Record the result. On ❌, ask for details and offer to file a bug report as in step 4.
After each result, update the Task issue with an Observability Results section.

7. Finalize results and post QA summary

The Test Mapping table has been updated after each scenario (step 4). Now do a final update: check off DoD items that passed; leave failing ones unchecked.

bash

gh issue view <task_number> --json body -q .body > /tmp/verify-final-body.md

Programmatically update the DoD checklist in

/tmp/verify-final-body.md

using the Write or Edit tool. Then push:

bash

gh issue edit <task_number> --body-file /tmp/verify-final-body.md

Post a QA summary comment:

bash

gh issue comment <task_number> --body "<qa_summary>"

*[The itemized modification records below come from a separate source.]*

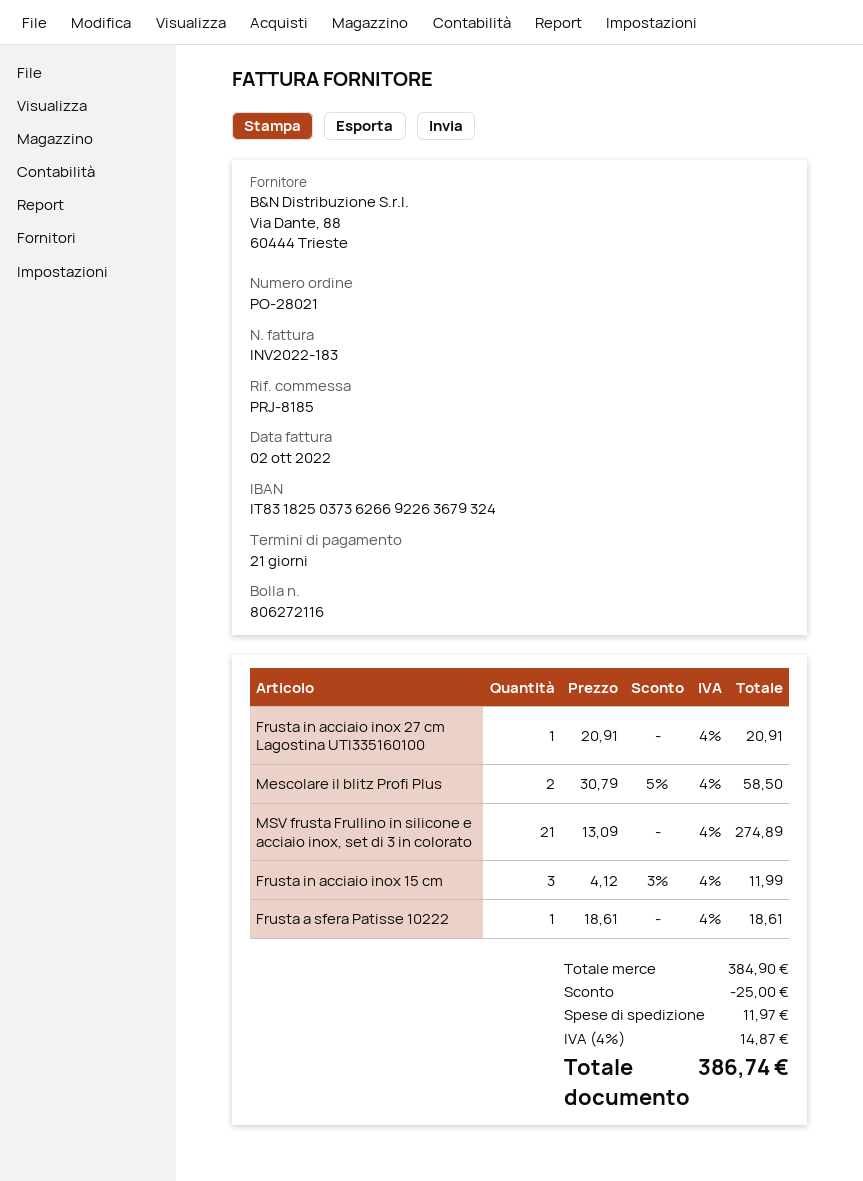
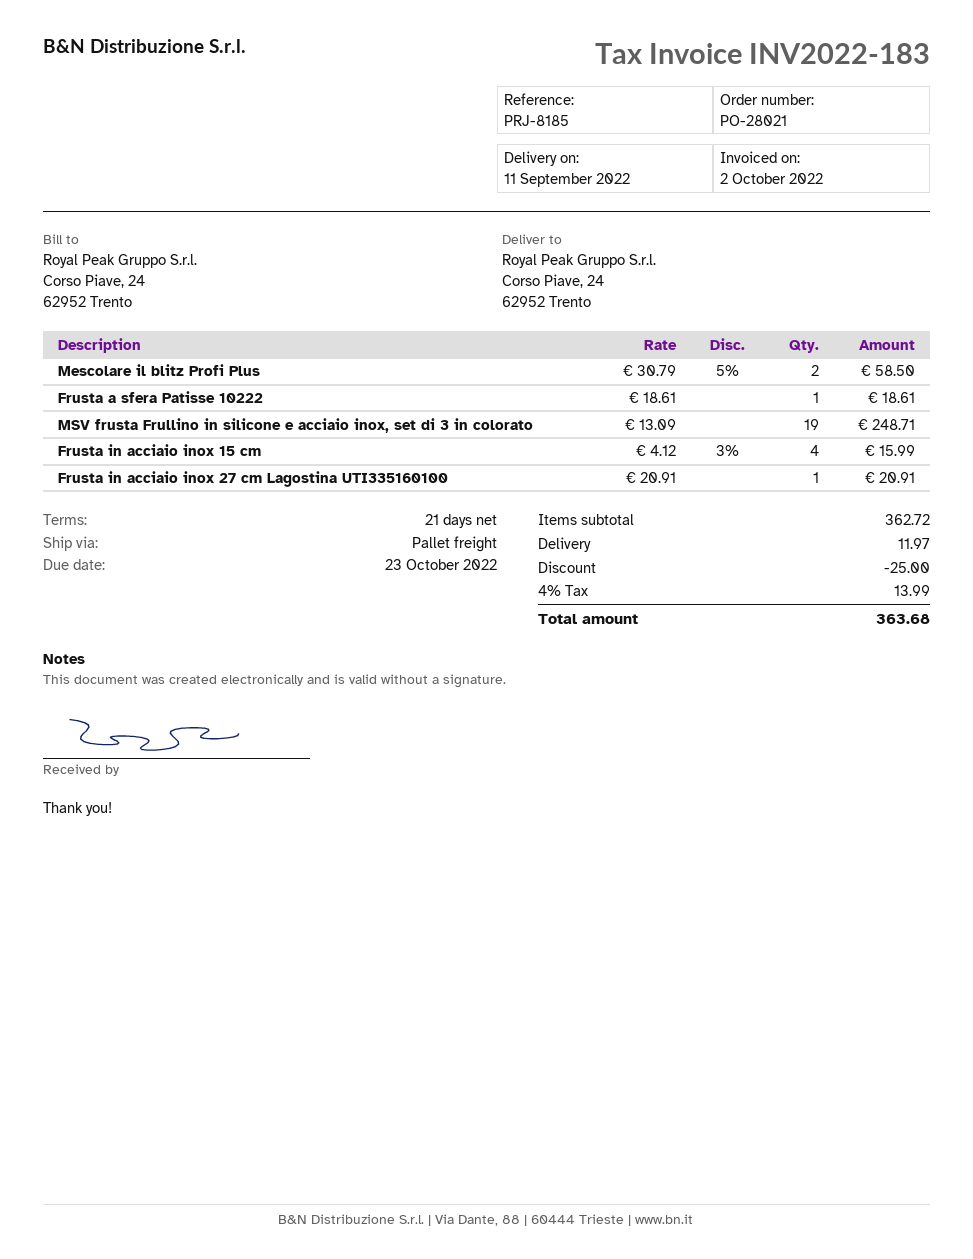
MSV frusta Frullino in silicone e acciaio inox, set di 3 in colorato: 21 x 13.09 = 274.89 -> 19 x 13.09 = 248.71
Frusta in acciaio inox 15 cm: 3 x 4.12 - 3% = 11.99 -> 4 x 4.12 - 3% = 15.99
subtotal: 384.90 -> 362.72
tax: 4% = 14.87 -> 4% = 13.99
total: 386.74 -> 363.68

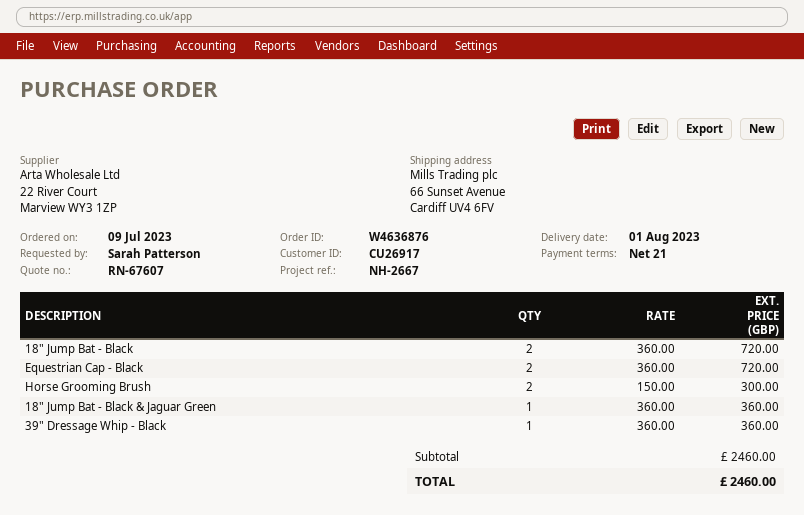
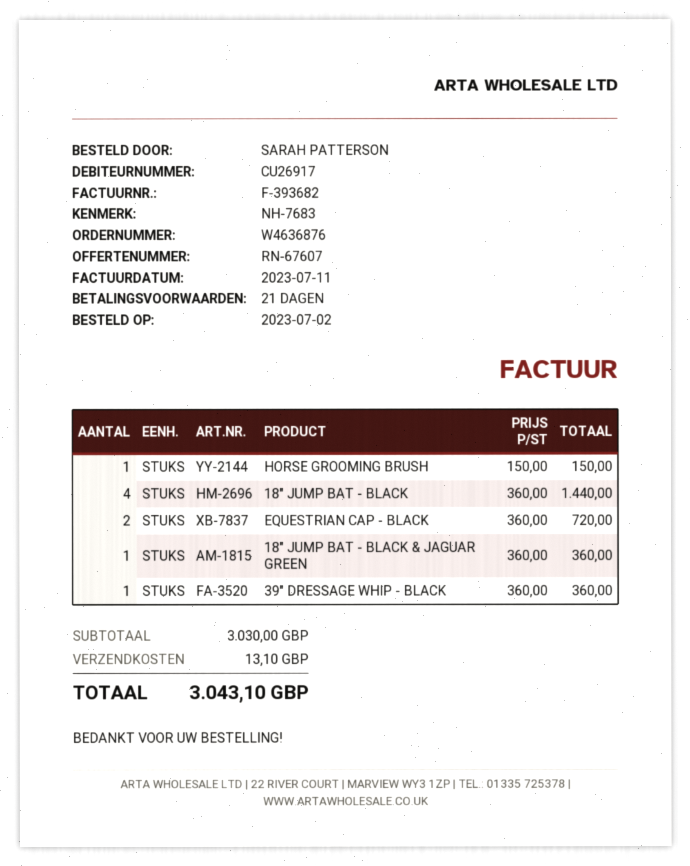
order date: 2023-07-09 -> 2023-07-02
reference: NH-2667 -> NH-7683
18" Jump Bat - Black: 2 x 360.00 = 720.00 -> 4 x 360.00 = 1440.00
Horse Grooming Brush: 2 x 150.00 = 300.00 -> 1 x 150.00 = 150.00
subtotal: 2460.00 -> 3030.00
shipping: none -> 13.10
total: 2460.00 -> 3043.10

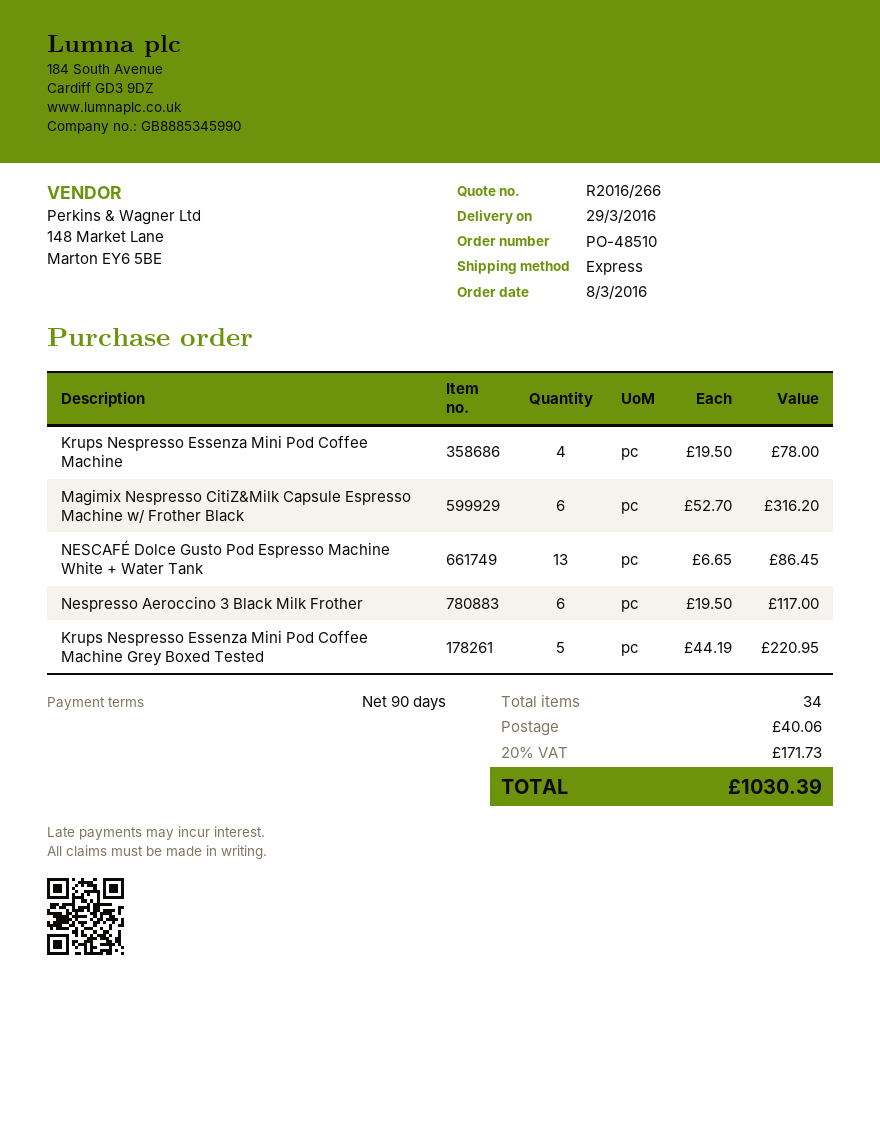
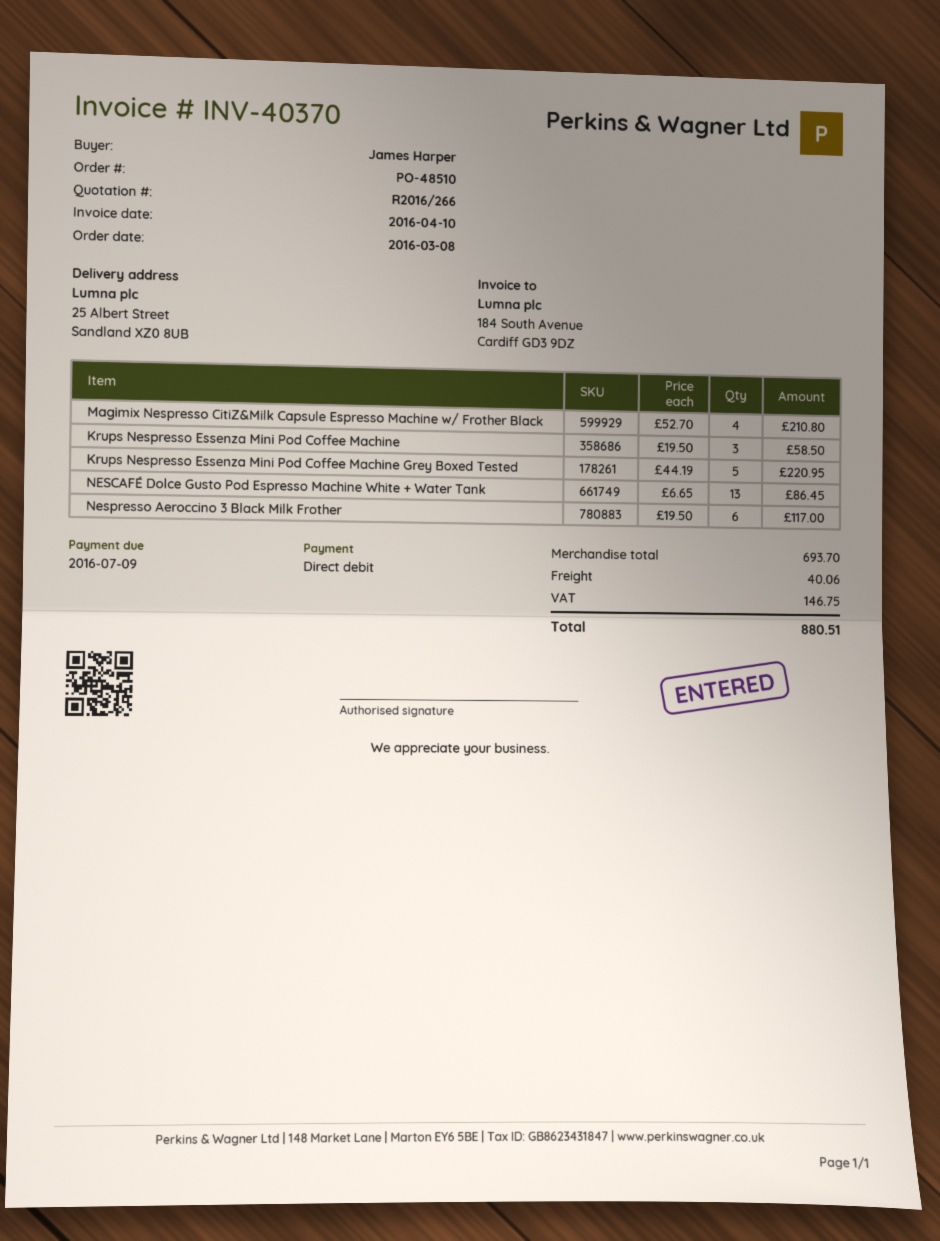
Krups Nespresso Essenza Mini Pod Coffee Machine: 4 x 19.50 = 78.00 -> 3 x 19.50 = 58.50
Magimix Nespresso CitiZ&Milk Capsule Espresso Machine w/ Frother Black: 6 x 52.70 = 316.20 -> 4 x 52.70 = 210.80
tax: 171.73 -> 146.75
total: 1030.39 -> 880.51

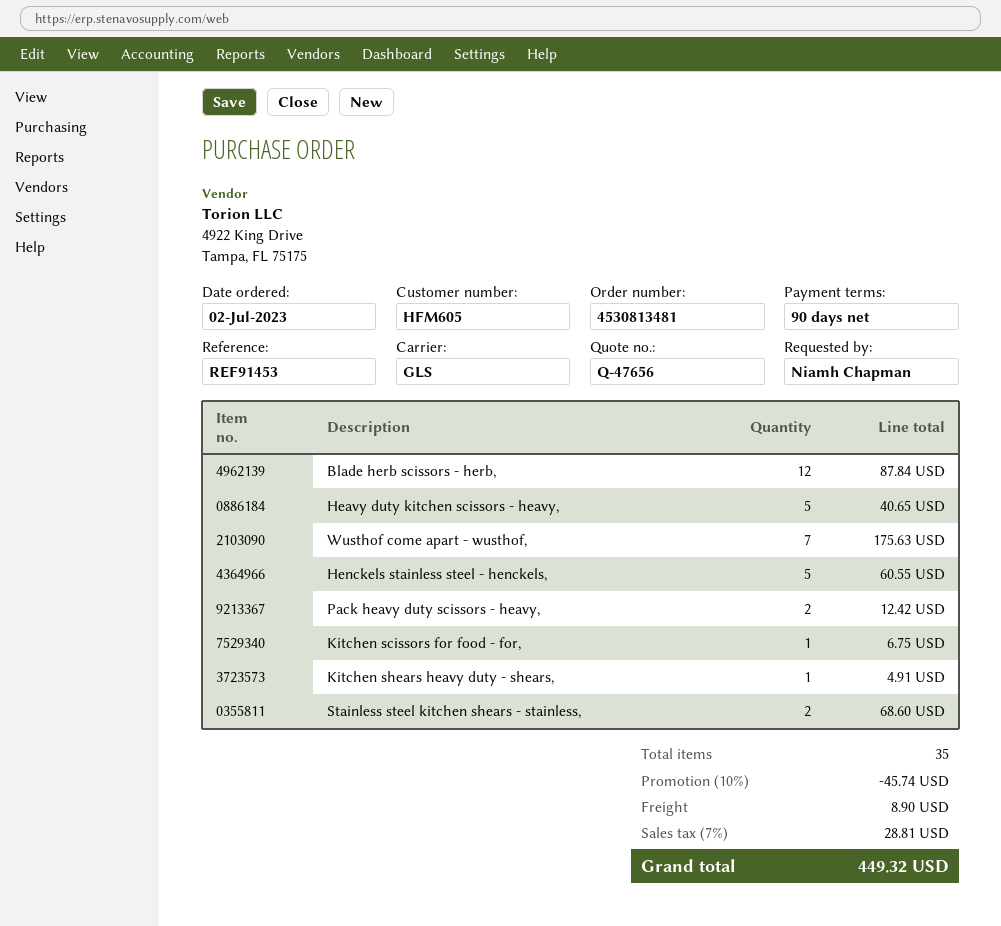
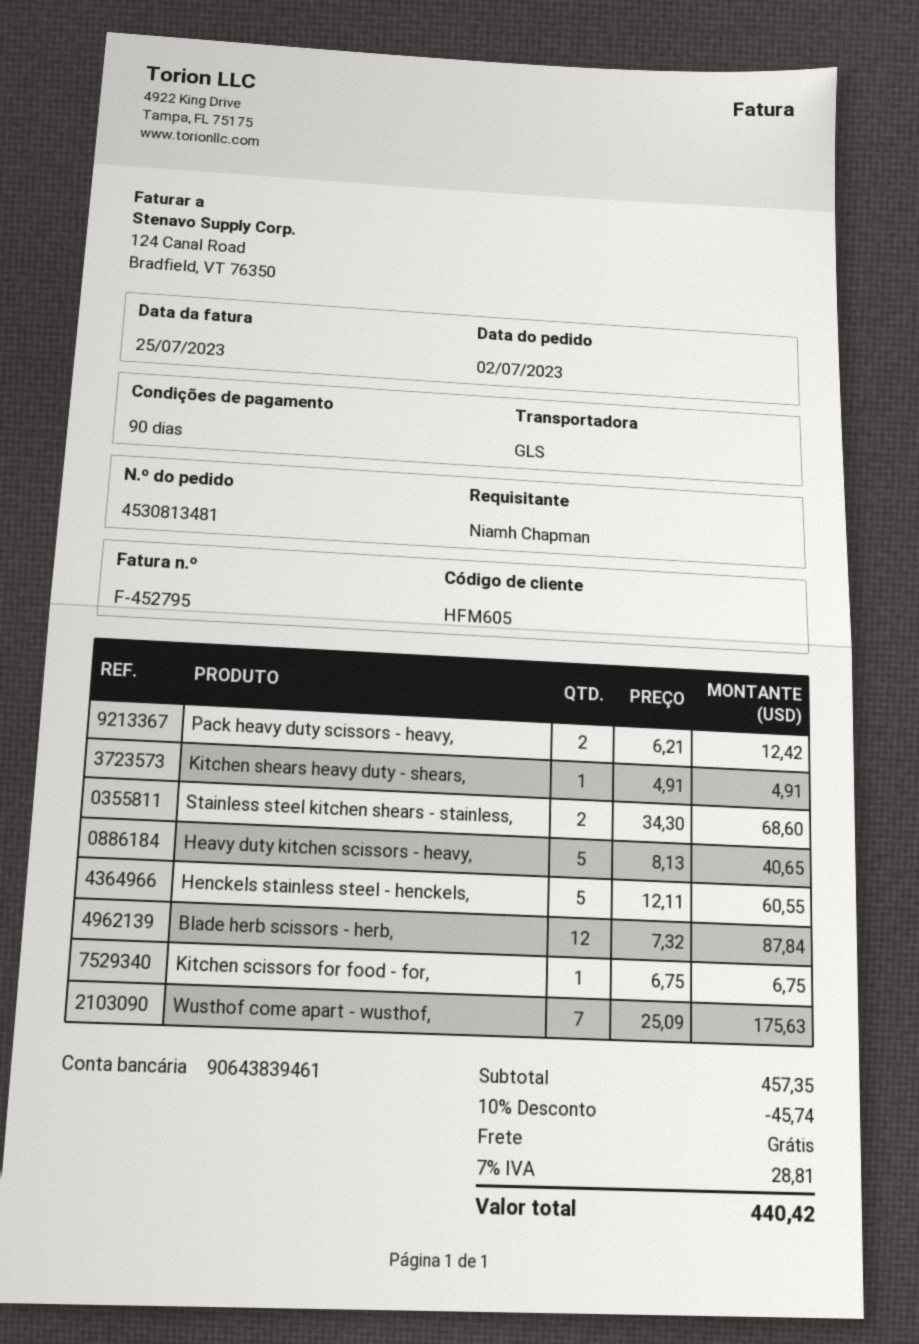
shipping: 8.90 -> 0.00
total: 449.32 -> 440.42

The QA summary must include:

Total scenarios tested and pass/fail/conditional count
Any findings with repro steps
Conditional passes: list each ⚠️ scenario with its required condition
Clear verdict: ✅ Ready for merge / ❌ Needs fixes / ⚠️ Conditional pass (list conditions)

If the verdict is ✅ or ⚠️, add the

verified

lifecycle label:

bash

gh issue edit <task_number> --add-label "verified"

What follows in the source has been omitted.